**Supplied material:**
# # # # # # #
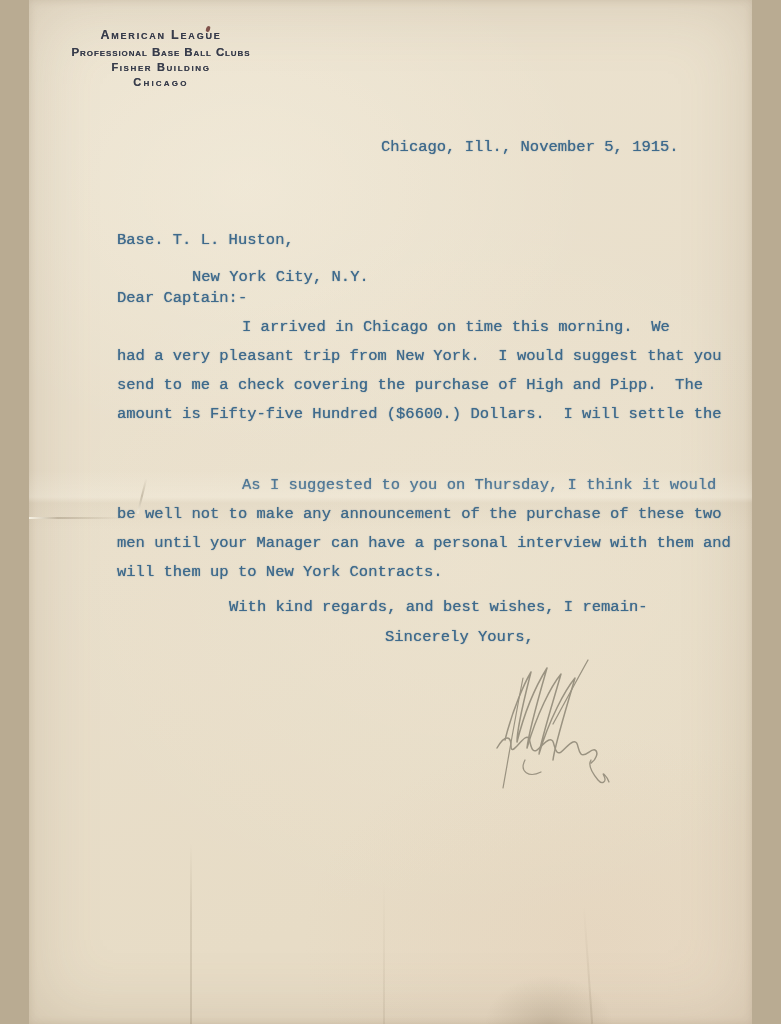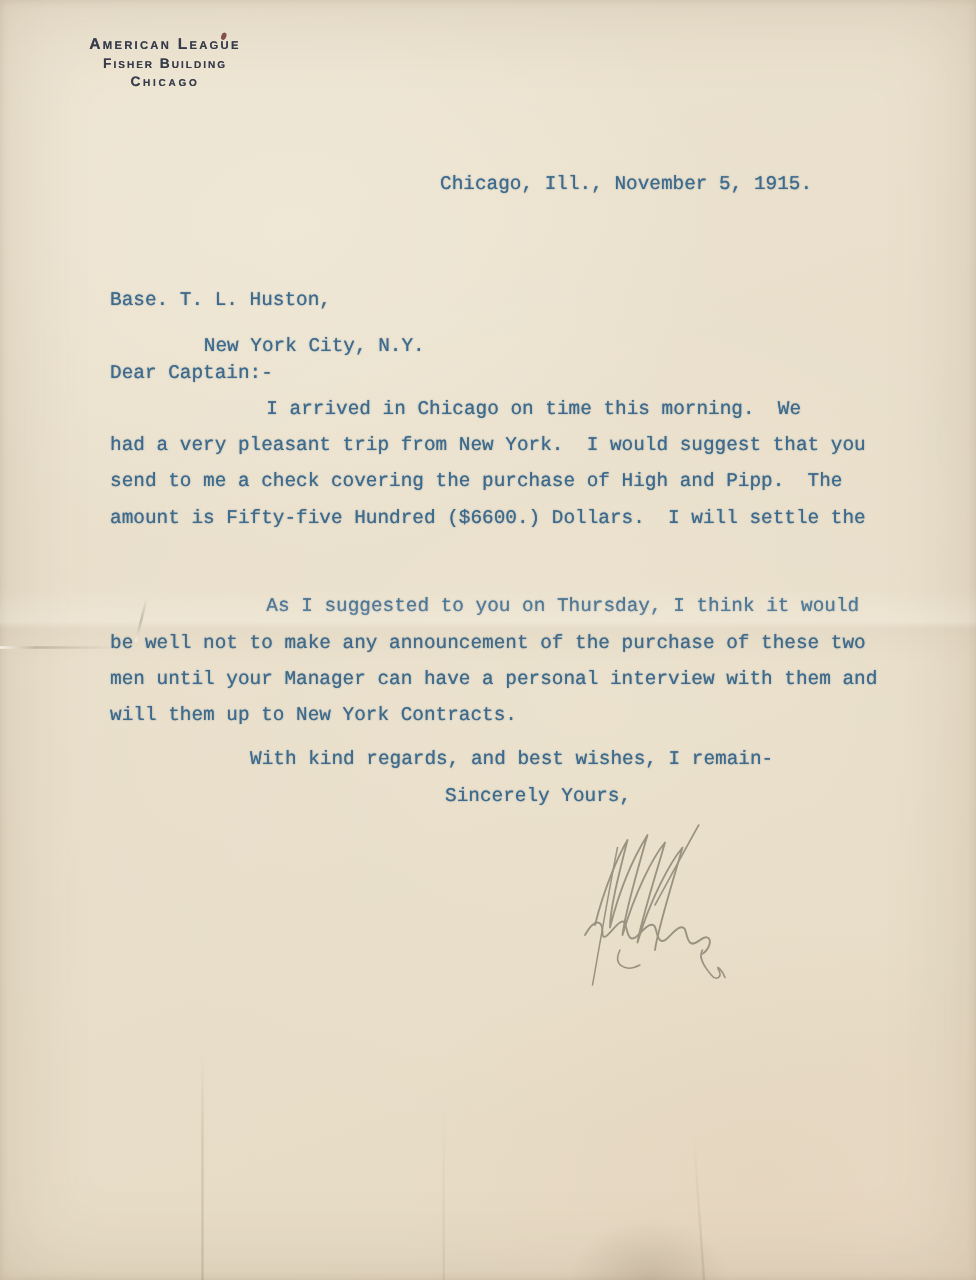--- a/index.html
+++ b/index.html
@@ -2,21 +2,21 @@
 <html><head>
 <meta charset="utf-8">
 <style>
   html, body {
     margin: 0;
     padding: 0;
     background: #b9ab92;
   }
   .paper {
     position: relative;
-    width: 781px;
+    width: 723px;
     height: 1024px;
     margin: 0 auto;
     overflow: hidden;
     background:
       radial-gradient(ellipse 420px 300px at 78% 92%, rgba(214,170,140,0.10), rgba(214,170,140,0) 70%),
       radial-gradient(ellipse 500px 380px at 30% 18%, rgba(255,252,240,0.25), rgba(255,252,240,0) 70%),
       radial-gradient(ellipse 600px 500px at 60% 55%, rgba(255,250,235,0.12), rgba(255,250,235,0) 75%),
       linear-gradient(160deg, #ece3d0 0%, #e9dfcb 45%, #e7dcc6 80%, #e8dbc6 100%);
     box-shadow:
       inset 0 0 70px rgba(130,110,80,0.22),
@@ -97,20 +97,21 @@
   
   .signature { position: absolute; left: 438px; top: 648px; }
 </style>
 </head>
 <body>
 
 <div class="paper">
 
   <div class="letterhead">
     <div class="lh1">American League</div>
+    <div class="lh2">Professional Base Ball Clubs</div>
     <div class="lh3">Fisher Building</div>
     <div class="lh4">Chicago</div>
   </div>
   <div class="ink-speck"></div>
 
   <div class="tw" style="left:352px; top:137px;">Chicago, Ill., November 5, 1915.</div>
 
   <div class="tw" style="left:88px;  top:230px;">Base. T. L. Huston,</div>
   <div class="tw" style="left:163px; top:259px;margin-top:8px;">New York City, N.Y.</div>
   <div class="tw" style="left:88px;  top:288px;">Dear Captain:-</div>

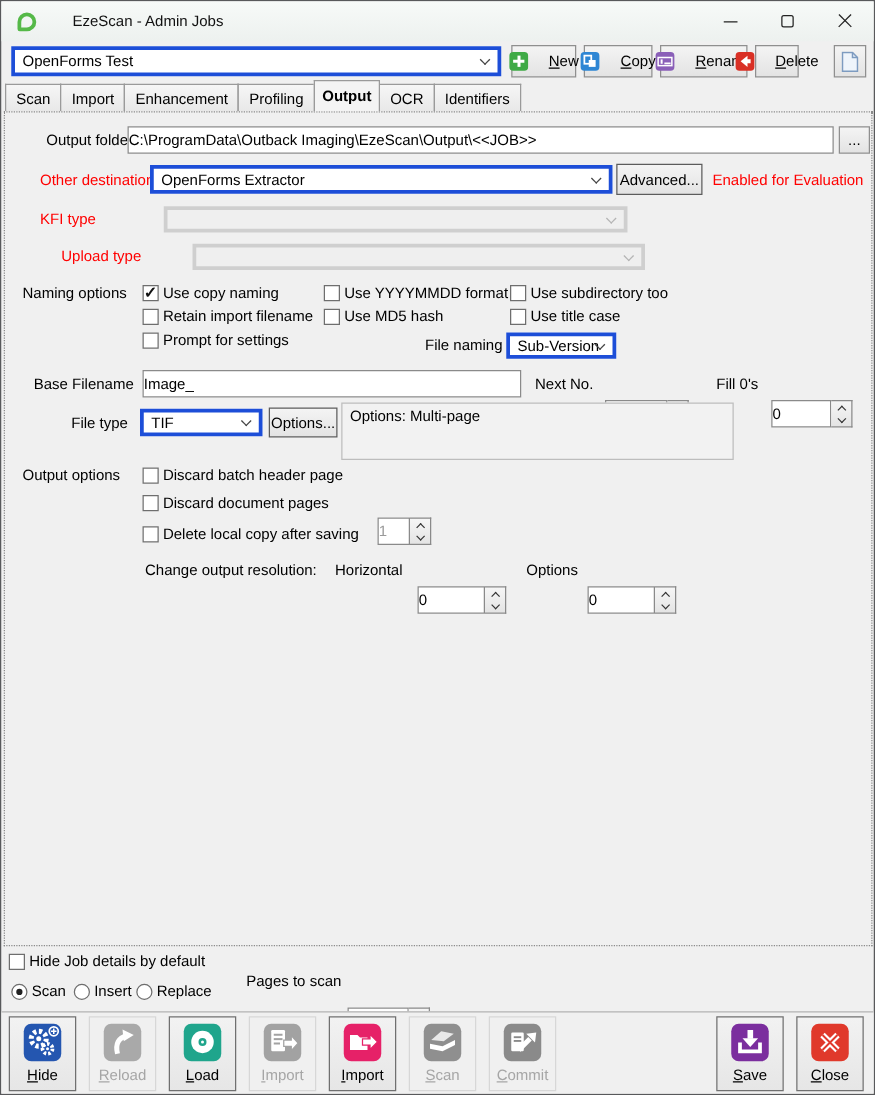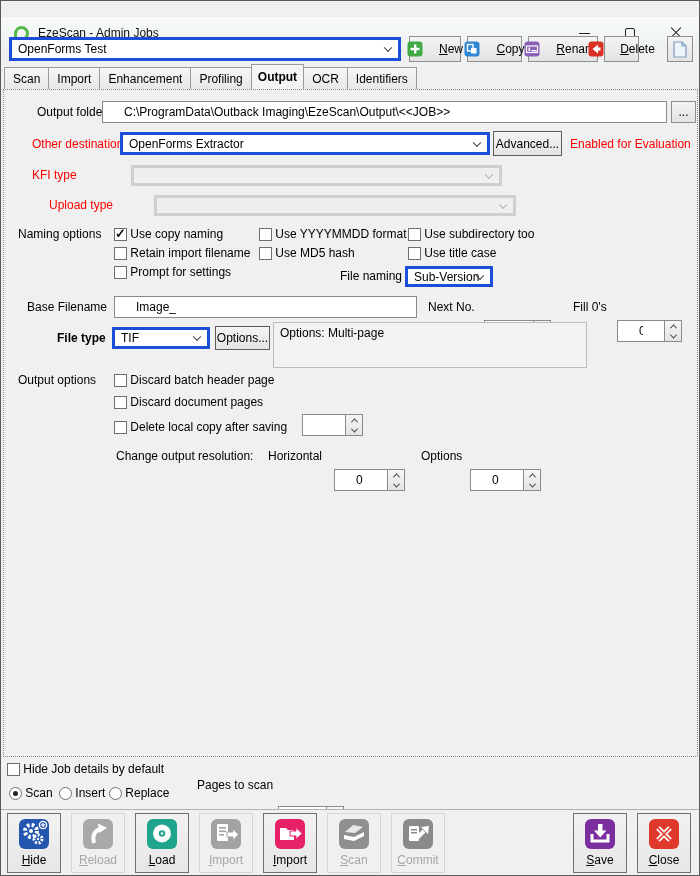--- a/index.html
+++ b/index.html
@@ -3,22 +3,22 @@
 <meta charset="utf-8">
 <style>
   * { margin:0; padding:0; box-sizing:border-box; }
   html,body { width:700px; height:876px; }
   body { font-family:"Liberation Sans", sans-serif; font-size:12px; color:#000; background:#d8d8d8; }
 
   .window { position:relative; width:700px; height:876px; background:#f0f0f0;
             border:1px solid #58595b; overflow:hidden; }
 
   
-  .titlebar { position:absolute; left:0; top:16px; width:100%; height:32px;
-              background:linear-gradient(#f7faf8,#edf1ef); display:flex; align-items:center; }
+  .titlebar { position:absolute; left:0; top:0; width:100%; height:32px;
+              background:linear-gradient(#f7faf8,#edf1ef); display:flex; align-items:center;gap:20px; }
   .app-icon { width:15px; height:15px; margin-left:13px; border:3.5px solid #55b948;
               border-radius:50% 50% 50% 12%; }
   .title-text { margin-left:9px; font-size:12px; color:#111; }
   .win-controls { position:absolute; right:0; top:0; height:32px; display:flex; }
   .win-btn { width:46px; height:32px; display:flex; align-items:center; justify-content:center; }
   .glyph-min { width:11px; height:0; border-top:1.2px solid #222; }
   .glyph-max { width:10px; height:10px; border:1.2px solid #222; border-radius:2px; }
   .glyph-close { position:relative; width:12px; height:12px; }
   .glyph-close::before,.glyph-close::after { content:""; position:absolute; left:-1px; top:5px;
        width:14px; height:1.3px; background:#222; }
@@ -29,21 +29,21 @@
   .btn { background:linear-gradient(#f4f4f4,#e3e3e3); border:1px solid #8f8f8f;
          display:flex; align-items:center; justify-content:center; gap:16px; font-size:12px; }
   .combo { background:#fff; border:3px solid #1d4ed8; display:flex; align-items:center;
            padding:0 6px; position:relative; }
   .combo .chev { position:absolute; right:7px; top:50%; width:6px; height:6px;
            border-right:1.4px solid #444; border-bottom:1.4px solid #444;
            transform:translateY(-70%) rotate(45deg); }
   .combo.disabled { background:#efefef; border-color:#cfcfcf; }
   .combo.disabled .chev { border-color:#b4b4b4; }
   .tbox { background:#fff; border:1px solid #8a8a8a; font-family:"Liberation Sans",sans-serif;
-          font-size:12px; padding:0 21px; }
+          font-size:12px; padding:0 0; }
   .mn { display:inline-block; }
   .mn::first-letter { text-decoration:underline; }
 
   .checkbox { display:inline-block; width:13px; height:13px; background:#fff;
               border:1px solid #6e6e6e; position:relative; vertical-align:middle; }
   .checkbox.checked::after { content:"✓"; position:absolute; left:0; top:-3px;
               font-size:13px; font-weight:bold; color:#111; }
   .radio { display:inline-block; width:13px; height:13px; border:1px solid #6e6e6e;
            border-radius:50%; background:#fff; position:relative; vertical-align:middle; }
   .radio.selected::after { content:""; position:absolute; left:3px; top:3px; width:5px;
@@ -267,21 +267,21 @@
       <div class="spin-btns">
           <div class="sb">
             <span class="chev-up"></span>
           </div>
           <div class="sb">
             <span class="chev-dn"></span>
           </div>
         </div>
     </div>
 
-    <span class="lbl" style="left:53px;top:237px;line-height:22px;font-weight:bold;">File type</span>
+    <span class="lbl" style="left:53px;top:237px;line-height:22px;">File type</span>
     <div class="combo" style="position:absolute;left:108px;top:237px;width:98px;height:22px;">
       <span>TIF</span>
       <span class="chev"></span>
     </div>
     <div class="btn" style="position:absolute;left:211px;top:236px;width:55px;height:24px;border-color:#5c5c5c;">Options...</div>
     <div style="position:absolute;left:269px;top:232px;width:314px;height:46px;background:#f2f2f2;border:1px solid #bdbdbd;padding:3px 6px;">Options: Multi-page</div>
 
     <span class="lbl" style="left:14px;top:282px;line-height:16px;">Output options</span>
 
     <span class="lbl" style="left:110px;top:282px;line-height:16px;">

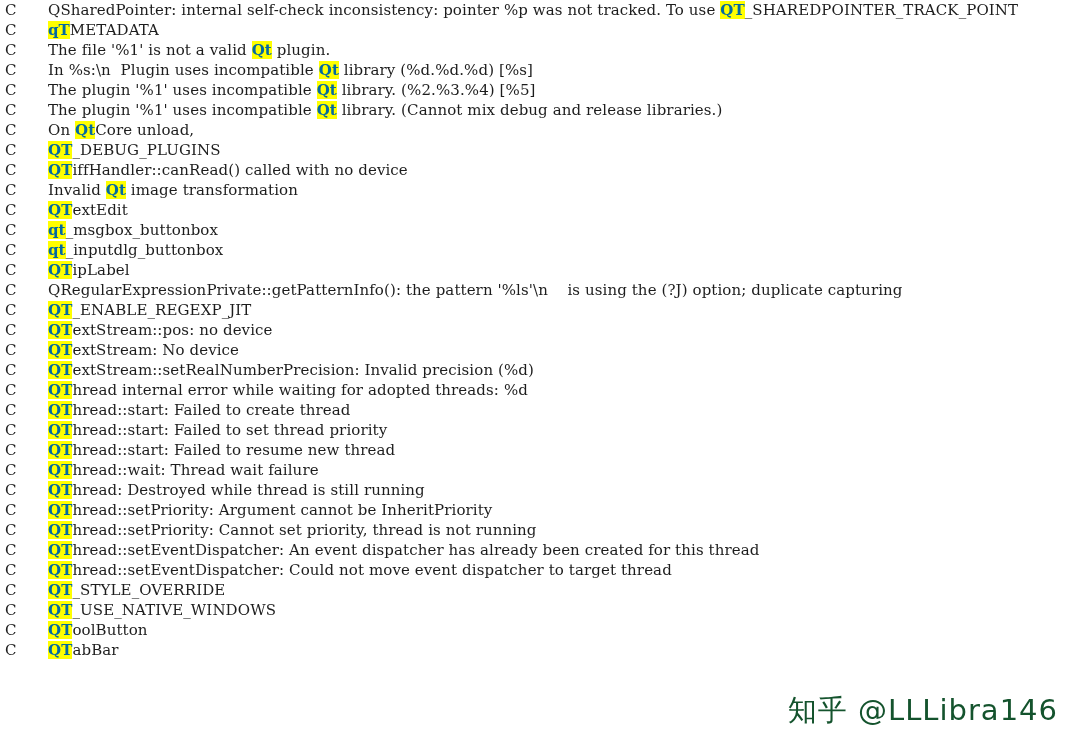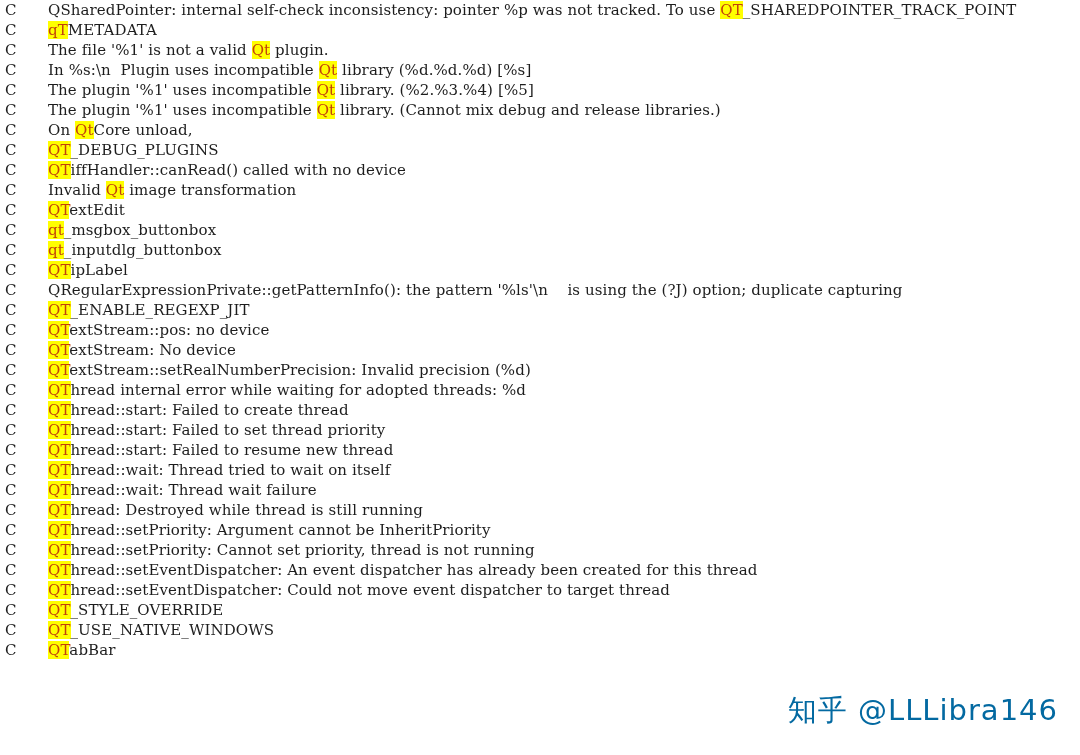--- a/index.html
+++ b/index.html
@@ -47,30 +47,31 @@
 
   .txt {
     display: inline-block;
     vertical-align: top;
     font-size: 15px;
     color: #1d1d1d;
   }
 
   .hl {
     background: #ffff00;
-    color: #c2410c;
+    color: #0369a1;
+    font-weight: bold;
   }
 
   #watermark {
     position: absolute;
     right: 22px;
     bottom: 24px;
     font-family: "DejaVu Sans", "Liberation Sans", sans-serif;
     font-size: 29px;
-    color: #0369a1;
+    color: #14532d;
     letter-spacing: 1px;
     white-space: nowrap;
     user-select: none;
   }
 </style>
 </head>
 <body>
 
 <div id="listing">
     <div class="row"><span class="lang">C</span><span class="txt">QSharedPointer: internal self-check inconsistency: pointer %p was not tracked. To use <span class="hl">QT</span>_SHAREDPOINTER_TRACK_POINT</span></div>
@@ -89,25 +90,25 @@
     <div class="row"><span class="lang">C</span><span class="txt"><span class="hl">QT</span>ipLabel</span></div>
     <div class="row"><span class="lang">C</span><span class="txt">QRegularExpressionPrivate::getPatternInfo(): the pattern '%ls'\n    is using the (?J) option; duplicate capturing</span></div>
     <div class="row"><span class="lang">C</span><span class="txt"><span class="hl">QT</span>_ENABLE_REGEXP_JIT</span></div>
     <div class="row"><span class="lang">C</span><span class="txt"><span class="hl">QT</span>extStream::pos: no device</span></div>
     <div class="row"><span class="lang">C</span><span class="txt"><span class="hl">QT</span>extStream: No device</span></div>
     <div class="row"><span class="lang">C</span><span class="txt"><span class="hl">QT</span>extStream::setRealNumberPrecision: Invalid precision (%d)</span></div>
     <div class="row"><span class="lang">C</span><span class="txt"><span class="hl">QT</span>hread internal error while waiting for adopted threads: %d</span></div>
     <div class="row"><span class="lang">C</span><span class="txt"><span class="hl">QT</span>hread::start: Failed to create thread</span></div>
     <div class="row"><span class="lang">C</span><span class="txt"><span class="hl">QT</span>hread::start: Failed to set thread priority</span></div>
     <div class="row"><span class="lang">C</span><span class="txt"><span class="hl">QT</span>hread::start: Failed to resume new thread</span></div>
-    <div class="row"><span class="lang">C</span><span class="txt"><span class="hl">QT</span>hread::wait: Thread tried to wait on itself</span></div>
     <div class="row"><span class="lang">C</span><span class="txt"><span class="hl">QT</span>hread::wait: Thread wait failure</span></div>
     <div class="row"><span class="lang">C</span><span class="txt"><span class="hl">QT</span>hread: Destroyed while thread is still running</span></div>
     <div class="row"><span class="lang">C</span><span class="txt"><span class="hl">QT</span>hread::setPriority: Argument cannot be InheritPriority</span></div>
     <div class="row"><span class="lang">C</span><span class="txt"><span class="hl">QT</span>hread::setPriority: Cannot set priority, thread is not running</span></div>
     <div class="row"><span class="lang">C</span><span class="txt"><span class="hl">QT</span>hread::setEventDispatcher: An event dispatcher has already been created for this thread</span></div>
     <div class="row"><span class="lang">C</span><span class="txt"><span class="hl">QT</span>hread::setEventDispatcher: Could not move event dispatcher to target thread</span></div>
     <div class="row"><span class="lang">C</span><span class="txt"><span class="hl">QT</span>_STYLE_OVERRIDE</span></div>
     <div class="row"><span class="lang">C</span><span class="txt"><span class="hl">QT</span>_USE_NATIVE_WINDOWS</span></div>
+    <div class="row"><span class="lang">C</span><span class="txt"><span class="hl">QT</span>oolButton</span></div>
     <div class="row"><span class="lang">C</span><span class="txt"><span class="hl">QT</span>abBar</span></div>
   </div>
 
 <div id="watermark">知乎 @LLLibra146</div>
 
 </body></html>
# # # # # # #
Return every line of the data above in which "Liberation" appears.

**Reply:**
   body { font-family:"Liberation Sans", sans-serif; font-size:12px; color:#000; background:#d8d8d8; }
   .tbox { background:#fff; border:1px solid #8a8a8a; font-family:"Liberation Sans",sans-serif;
     font-family: "DejaVu Sans", "Liberation Sans", sans-serif;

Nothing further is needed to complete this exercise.